7 de fevereiro de 2014

CRISE: Presidente da Eletrobras admite que não há sistema elétrico à prova de raios

Brasília - O presidente da Eletrobras, José da Costa, disse na manhã desta sexta-feira que não há como assegurar que o sistema elétrico do país seja totalmente à prova de raios. Os comentários foram feitos depois de a Eletrobras vencer o leilão da linha de transmissão da usina de Belo Monte, em parceria com a gigante chinesa State Grid.

Nesta quinta-feira, em sua primeira manifestação oficial depois do apagão que atingiu 12 estados do país, além do Distrito Federal, a presidente Dilma Rousseff disse que o sistema elétrico brasileiro tem de ser “à prova de raios” e cobrou do Operador Nacional do Sistema Elétrico (ONS) que apure se os operadores estão fazendo a manutenção adequada de sua rede de para-raios. A afirmação foi feita em mensagem lida pelo ministro da Secretaria de Comunicação Social (Secom), Thomas Traumann, no início da noite.

Na quinta-feira à tarde, o ONS havia informado que a região onde ocorreram as falhas de transmissão que levaram ao apagão da última terça pode ter sido alvo de uma tempestade no momento do blecaute e que a hipótese de raios não está descartada.

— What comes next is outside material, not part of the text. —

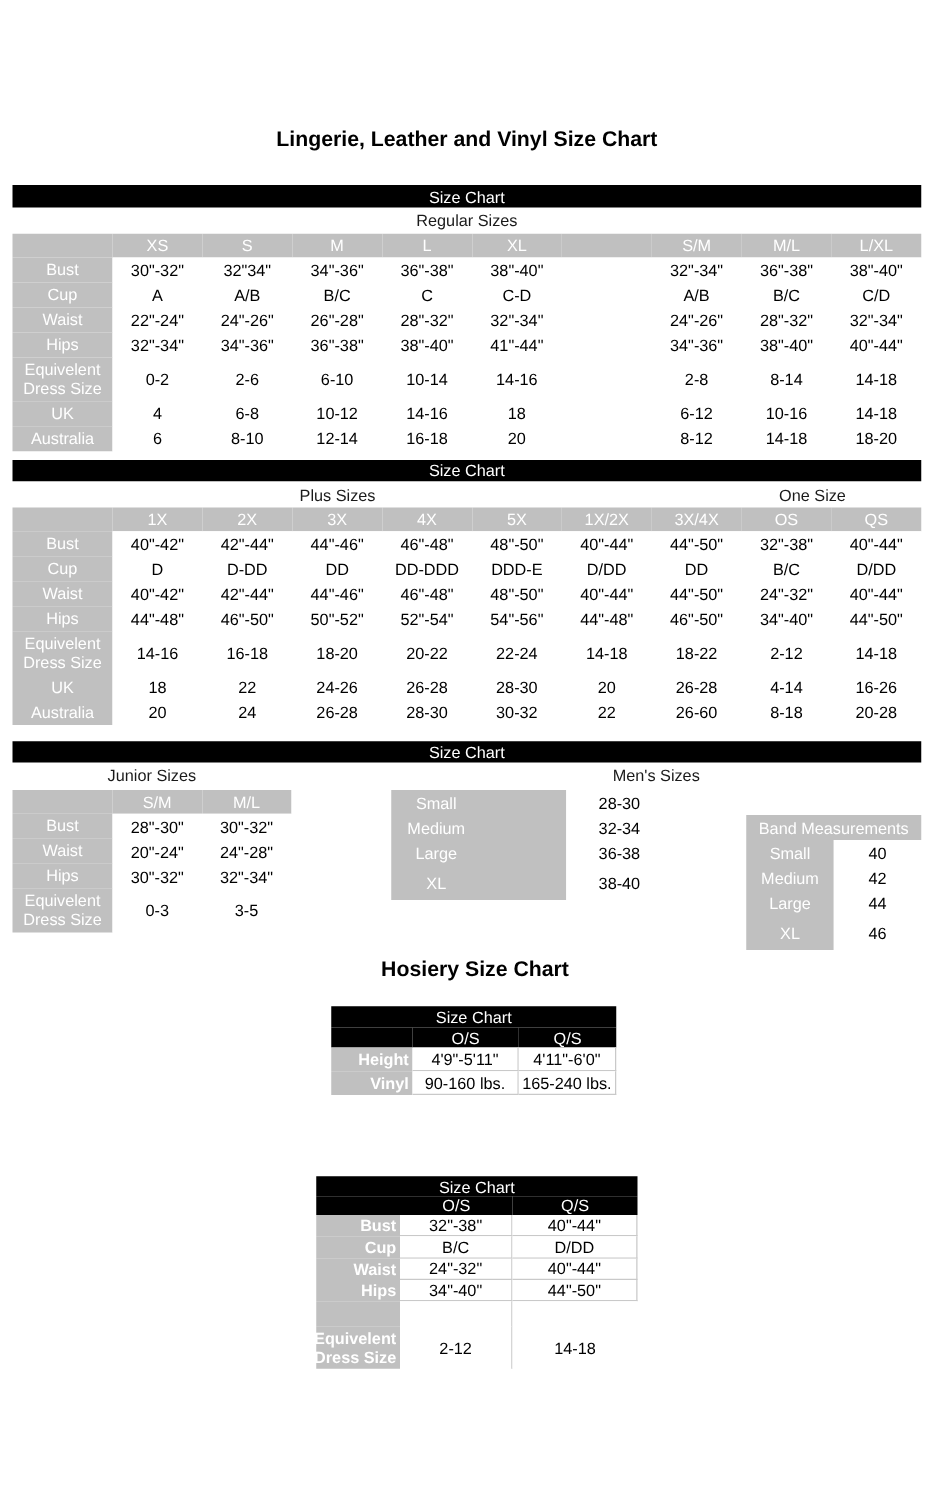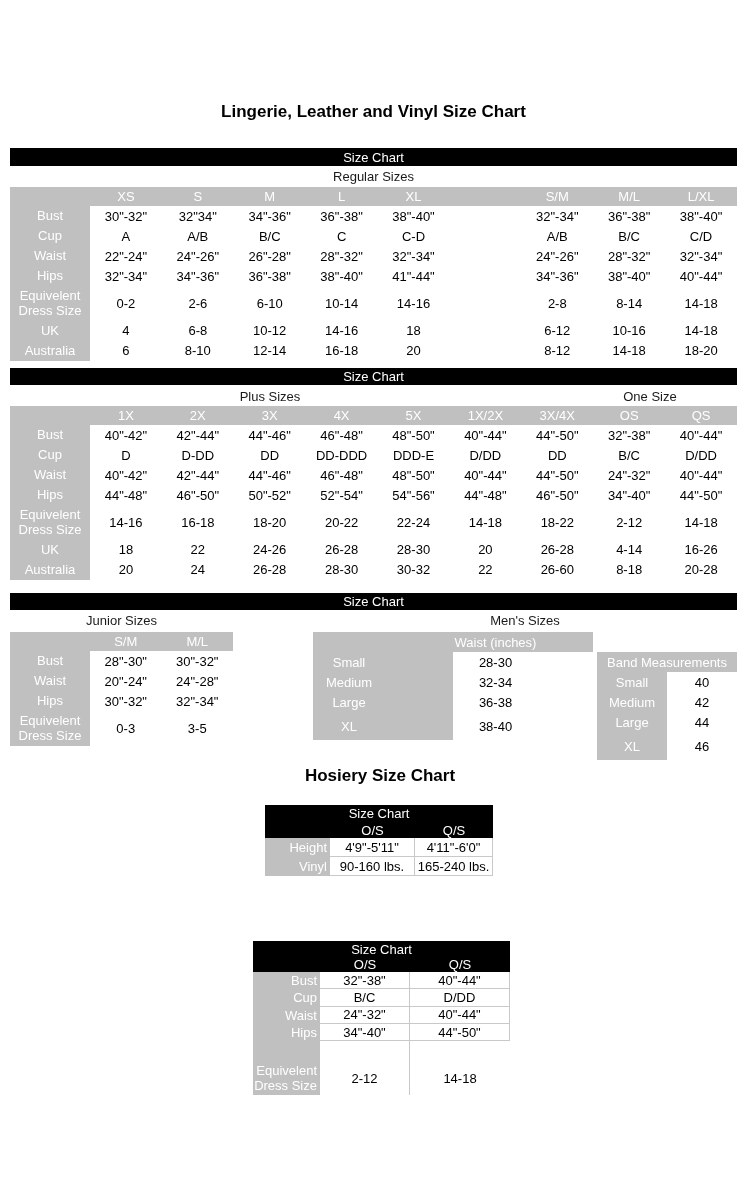"Waist (inches)" div.mh { html: <div>Waist (inches)</div> -> none }
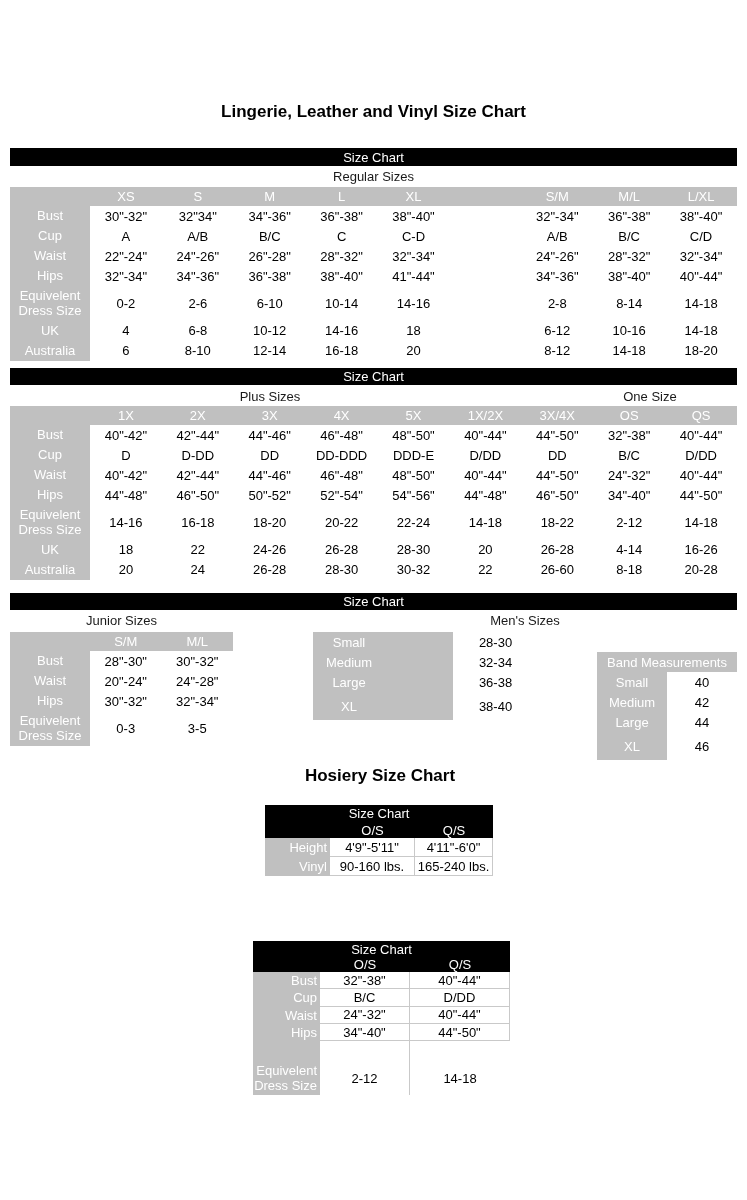"Height" .slbl { font-weight: none -> bold }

— Nós não podemos dizer que nós não temos problemas. Mas o que dizemos é que a performance nossa é boa e que queremos cada vez aprimorar mais. (...) Alguma coisa sempre acontece — disse Costa nesta sexta-feira, sobre os sistemas de segurança do setor e recusando-se a assegurar que tais linhas são efetivamente à prova de raios.
Costa explicou que, quanto menor a tensão de uma linha de transmissão, mais vulnerável ela estará. Teoricamente, portanto, o linhão de Belo Monte, que vai trabalhar em extra alta tensão de 800 kilovolts terá fornecimento mais seguro, segundo ele.

— A rede de distribuição que opera com tensão de 128 KV para baixo é muito mais sujeita a desligamento. Primeiro, pelo nível de isolamento. Segundo porque muitas vezes não tem uma faixa própria, e terceiro porque está mais sujeita a abarroamentos — explicou, referindo-se às redes mais próximas dos pontos de consumo.

De acordo com o presidente da Eletrobras, no ano passado não houve nenhum desligamento no sistema do grupo que tenha causado interrupção de mais de 500 megawatts, frisando que a empresa tem “uma performance muito boa”. Outro indicador que é muito usado no setor, acrescentou ele, é o índice de desligamento por quilômetro.

— No sistema Eletrobras temos hoje 2,1 defeitos por 100 quilômetros de linha por ano, que internacionalmente é baixo — detalhou.

Ele reiterou diversas vezes que em linhas de transmissão como a leiloada na manhã desta sexta-feira, o risco de desligamentos por raios é bem menor.

— Quando se vai para uma tensão elevada, de até 800 kilovolts, já quase a tensão do raio, você já fica muito mais protegido — disse, para completar: — O que estamos fazendo sempre é trabalhar para que essas redes de extra alta tensão tenham o menor nível de defeito possível, que não é só decorrente por descarga atmosférica. Mas, além disso, buscamos que o sistema tenha uma robustez tal que, se der algum defeito, o consumidor nem fica sabendo. Porque o resto do sistema se ajustou.